Your answer should be every line below that includes the word "annotation".

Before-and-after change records
[Start of section]

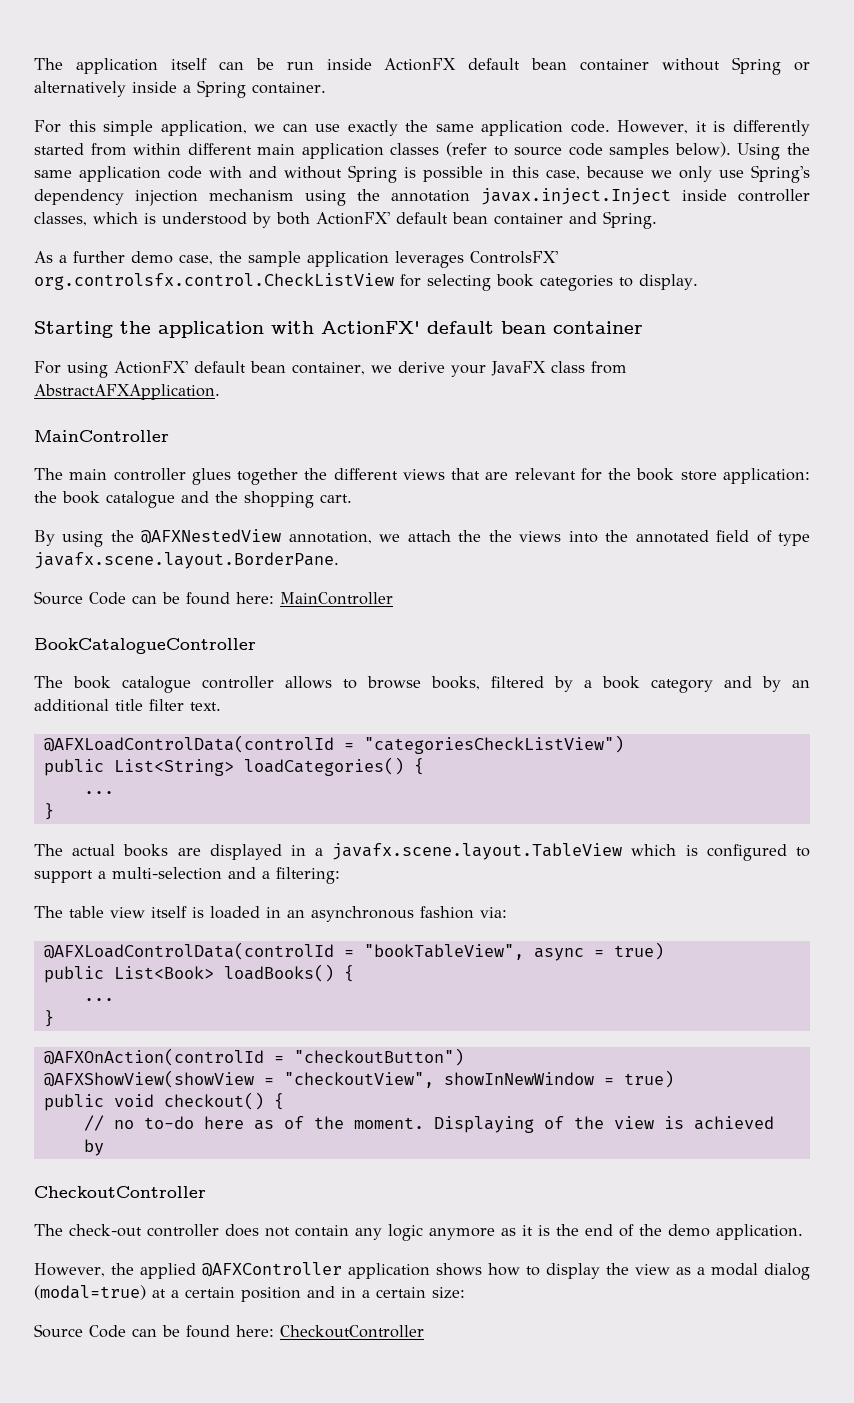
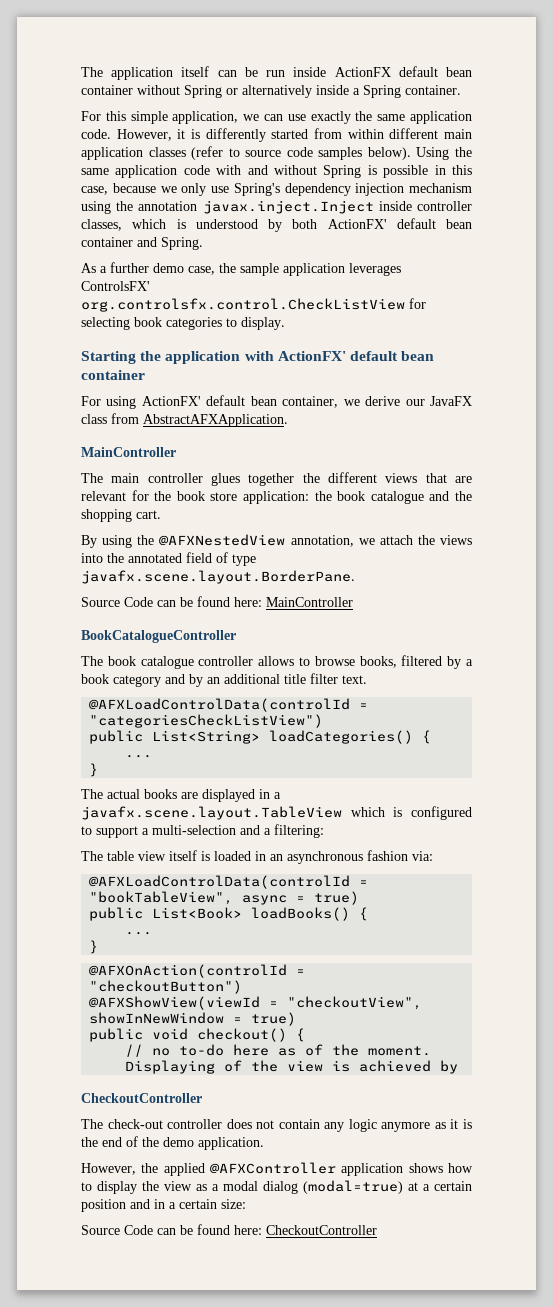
[451,365,486,377] your -> [405,399,425,406] our
[488,530,512,542] the -> (435, 540) none
[43,1070,254,1088] @AFXShowView(showView -> [89,996,261,1010] @AFXShowView(viewId

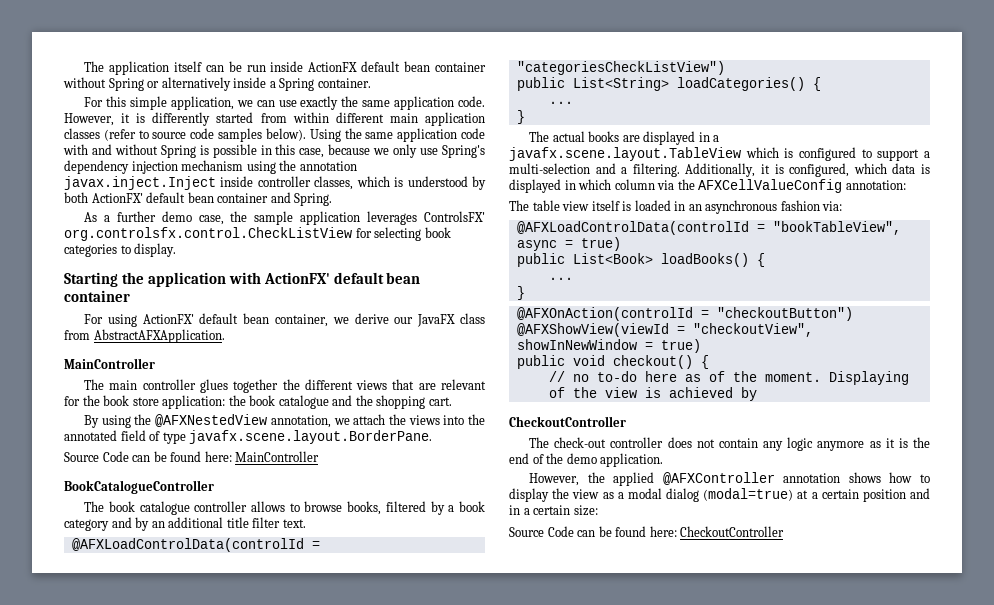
[274,824,324,838] filtering: -> [632,163,931,177] [509,179,906,193] filtering. Additionally, it is configured, which data is displayed in which column via the AFXCellValueConfig annotation:
[341,1163,404,1176] application -> [783,473,841,483] annotation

[End of section]

Answer for this exercise
[274,824,324,838] filtering: -> [632,163,931,177] [509,179,906,193] filtering. Additionally, it is configured, which data is displayed in which column via the AFXCellValueConfig annotation:
[341,1163,404,1176] application -> [783,473,841,483] annotation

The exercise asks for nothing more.